23. Une chambre pour le puja
# Une chambre pour le puja
Une conscience croissante
A la maison, quand le 'sac jaune' avait disparu de son endroit habituel, c'est que Paramahamsa l'avait pris ! Dès que l'école fermait ses portes pour les vacances, Paramahamsa rassemblaient ses quelques amis et visitait les temples et les réservoirs des temples du voisinage avec un sac jaune sur l'épaule. Au cours de ses ballades, il avait pour habitude de faire deux choses. La première: il ramassait avec zèle toutes les ordures qu'il voyait autour du temple afin de les mettre à la poubelle, satisfaisant ainsi profondément son désir de garder l'endroit du Seigneur propre. Deuxième chose: Il remplissait 'le sac jaune' de grande quantité d'argile. De retour à la maison, avec cette terre, il faisait de magnifiques statues similaires à celles qu'il voyait dans les temples, et les décorait avec adoration et vénération. Bien vite, il fit face au problème de savoir où stocker ces idoles qui
augmentaient en nombre. Une chambre de puja séparée prit forme dans son esprit. Paramahamsa ne compromit jamais la réalisation de ses penchants spirituels. Le problème est qu'il n'avait ni assez
d'argent, ni assez de matériel pour organiser une chambre de puja pour lui-même. Il ne se sentait pas de réclamer une chambre séparée pour cela. Alors qu'il contemplait le sujet, impuissant, ses yeux tombèrent sur quelques boîtes de biscuits. Il sut immédiatement ce qu'il fallait faire. A l'aide d'un marteau et d'un burin, quelques longues vis, et de petits morceaux de bois, il aplatit les boîtes et fit un petit autel pour ses idoles.
Travaillant avec zest et spontanéité, il invita ses amis et les membres de sa famille à visiter son autel. Il offrait le puja à ces idoles, et distribuait du riz soufflé à ses invités. La pensée passagère d'un autel devint une réalité concrète en peu de temps. Créer un autel et préparer un petit festival pour un groupe de gens pourrait être une tâche difficile pour un enfant de cet âge, mais pour le jeune Paramahamsa, ce n'était qu'une autre expression joyeuse de sa quête intense du Divin.
Avant et après qu'il ait atteint la félicité intérieure, cet aspect resta inchangé en lui. Aujourd'hui, juste par le pouvoir de la pensée, Paramahamsa rassemble des gens de partout dans le monde, à l'ashram et ailleurs et y conduit de grands festivals, rayonnant la félicité pour tous.
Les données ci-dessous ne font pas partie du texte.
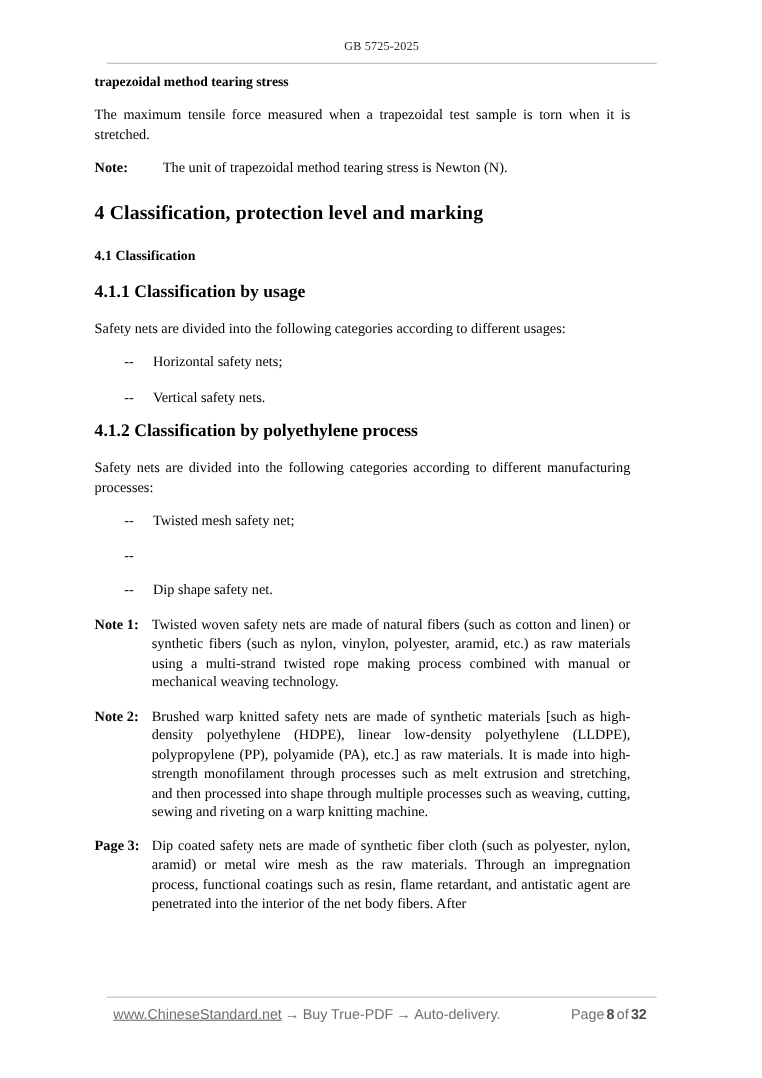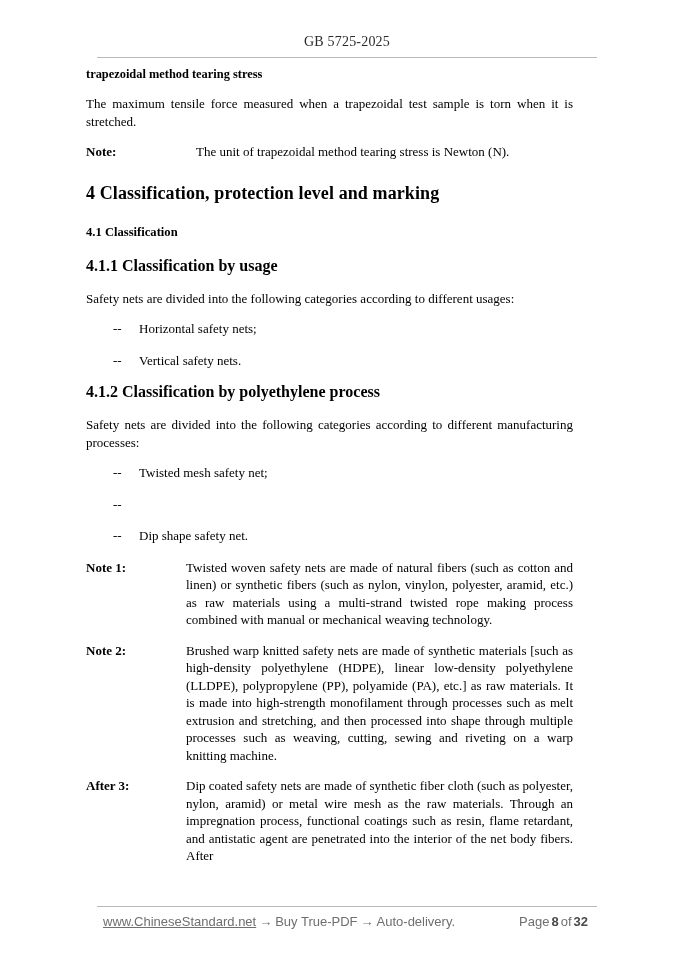"GB 5725-2025" .header-title { font-size: 14px -> 11px }
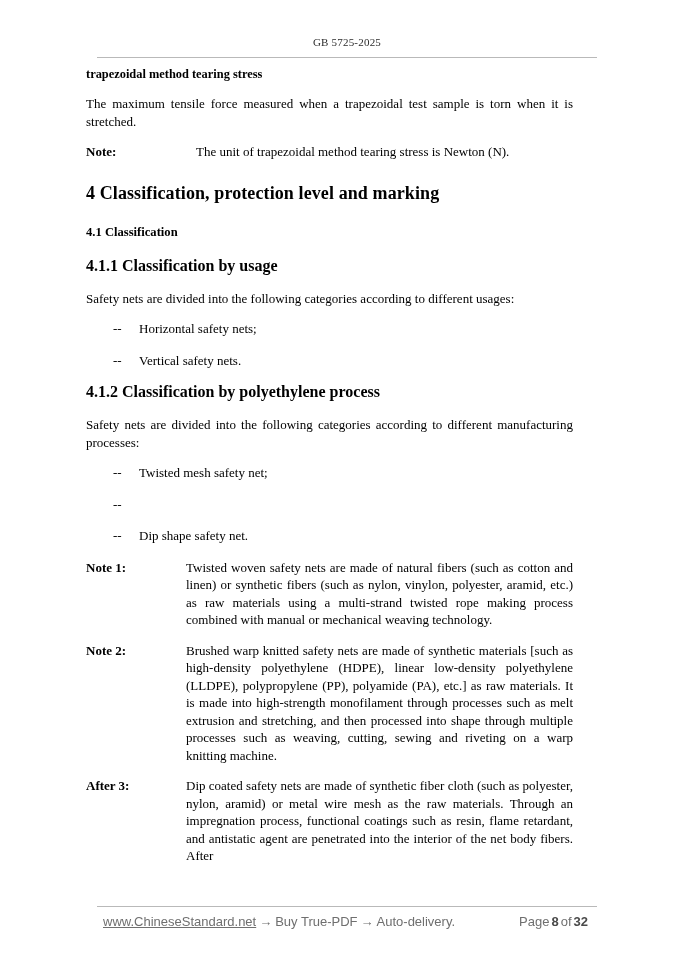"Note:" .note-row { gap: 48px -> none }
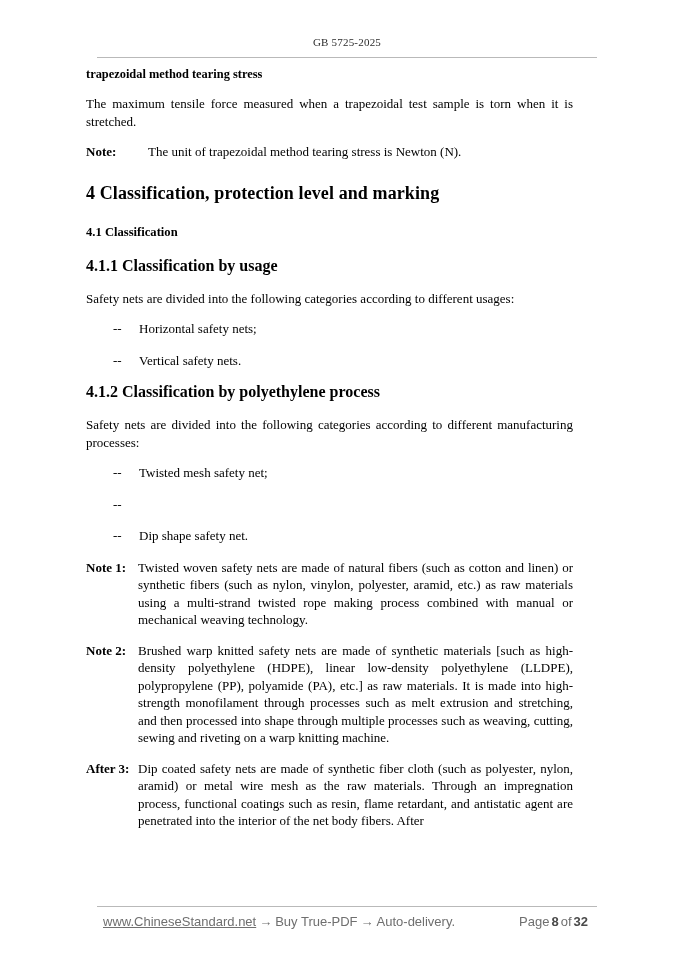"After 3:" span.note-label { text: After -> Page }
Tous les jours, il offrait le puja à cet autel avec grande sincérité. Un jour, son père égara le dhoti, (la grande pièce de tissus blanc que les hommes Indiens portent), qu'il avait laissé sécher sur le fil à linge. Il le chercha partout dans la maison. Alors qu'il passait devant l'autel de Paramahamsa, il découvrit le jeune garçon en train d'utiliser le dhoti de trois façons: une partie par terre en guise de tapis de sol, une partie autour de ses hanches, et une troisième sous les idoles. Il regarda avec grand respect la ferveur spirituelle intrépide du garçon. Paramahamsa se rappelle aujourd'hui que son père ne s'est jamais plaint de l'utilisation qu'il a faite de ses dhotis neufs ou usés pour ses pratiques spirituelles variées.
Un des objets favoris de Paramahamsa était une paire de sandales en bois. Il avait avec lui une paire de sandales en bois appelées paduka, portées par les ascètes traditionnellement . Il les portait tout le temps, où qu'il aille, au temple ou chez la famille, produisant continuellement un bruit infernal que tout le monde détestait ! Un jour, à la maison, un des membres de la famille acheta un récipient en aluminium très coûteux. Le prix n'était pas justifié. Le père de Paramahamsa était embêté. Il remarqua, 'Un récipient inutile pour un prix si élevé ?' Paramahamsa lui demanda si s'était vraiment un récipient inutile. Il dit 'oui' et s'en alla. Le jour suivant, alors que son père rentrait à la maison, Paramahamsa courut vers lui tout excité, lui montrant une idole de la déesse Lakshmi. Son père répondit, 'C'est très beau. Où as-tu récupéré cela ?' Le garçon répondit, 'J'ai transformé cette chose inutile en une chose utile.' Le père ne comprit pas et demanda ce qu'il insinuait. Il expliqua, 'Tu as dis que le récipient en aluminium était inutile, alors, je l'ai vendu au magasin en bas de la rue, et j'ai acheté cette statue à la place ! N'est-ce pas mieux ?' Son père ne put s'empêcher de rire et de se soumettre aux fantaisies des penchants spirituels grandissant de l'enfant.